─── Information shown

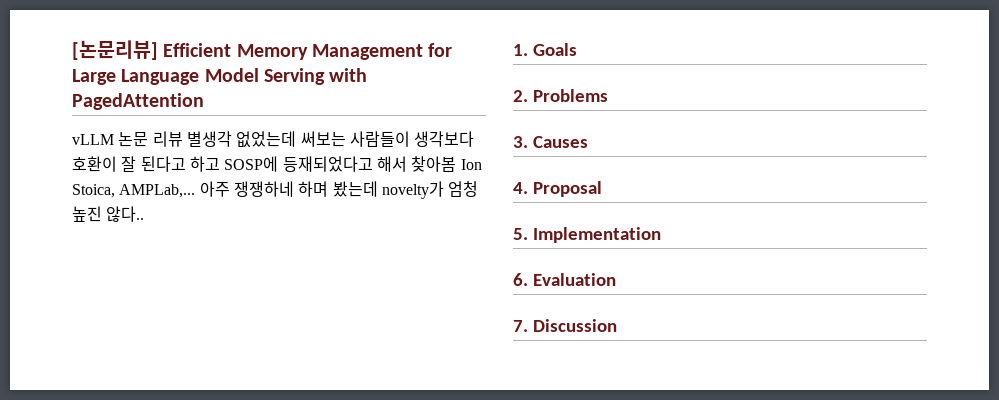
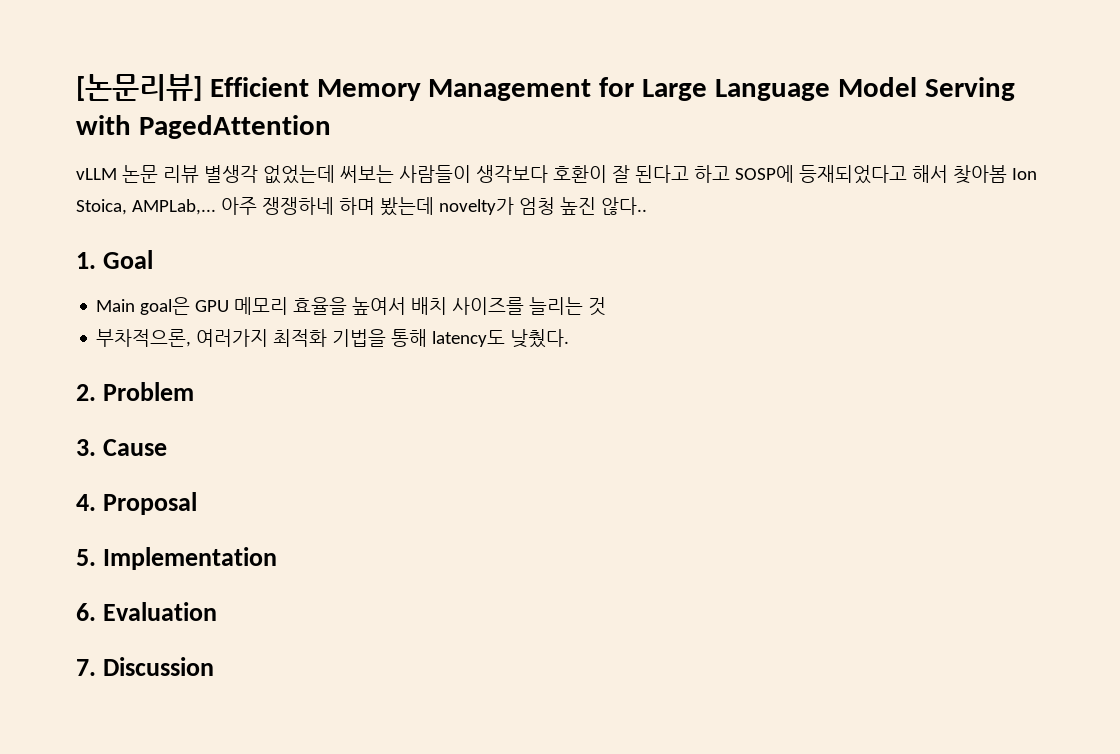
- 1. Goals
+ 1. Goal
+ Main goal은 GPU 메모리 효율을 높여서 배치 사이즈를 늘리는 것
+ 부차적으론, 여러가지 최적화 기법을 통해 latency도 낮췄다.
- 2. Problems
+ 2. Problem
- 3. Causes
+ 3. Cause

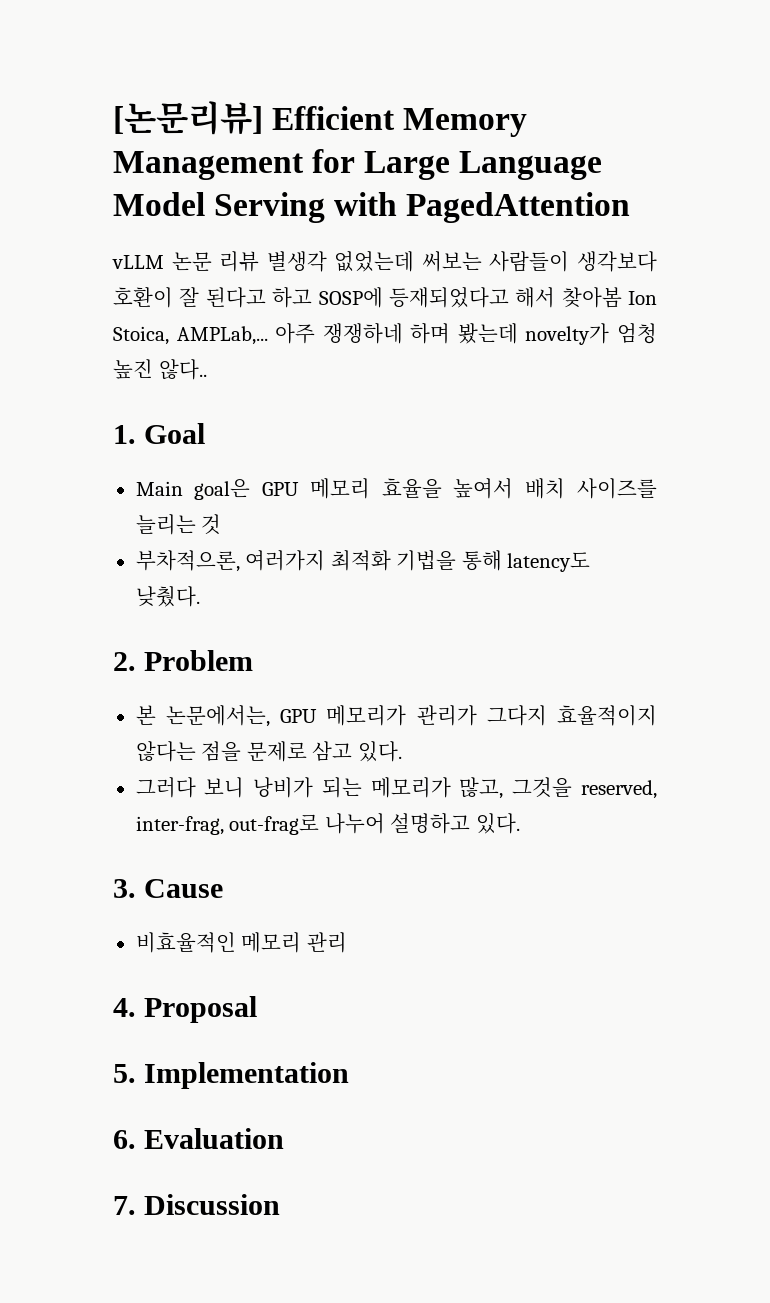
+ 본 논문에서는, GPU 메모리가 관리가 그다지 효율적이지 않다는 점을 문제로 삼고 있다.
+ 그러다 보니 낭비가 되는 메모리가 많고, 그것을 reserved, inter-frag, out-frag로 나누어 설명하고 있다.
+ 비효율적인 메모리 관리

──────

*Description of the task*. Only an exact copy of the entries, with no pictures, is expected as the answer.

*Answer for the task*.
- 1. Goals
+ 1. Goal
+ Main goal은 GPU 메모리 효율을 높여서 배치 사이즈를 늘리는 것
+ 부차적으론, 여러가지 최적화 기법을 통해 latency도 낮췄다.
- 2. Problems
+ 2. Problem
- 3. Causes
+ 3. Cause

+ 본 논문에서는, GPU 메모리가 관리가 그다지 효율적이지 않다는 점을 문제로 삼고 있다.
+ 그러다 보니 낭비가 되는 메모리가 많고, 그것을 reserved, inter-frag, out-frag로 나누어 설명하고 있다.
+ 비효율적인 메모리 관리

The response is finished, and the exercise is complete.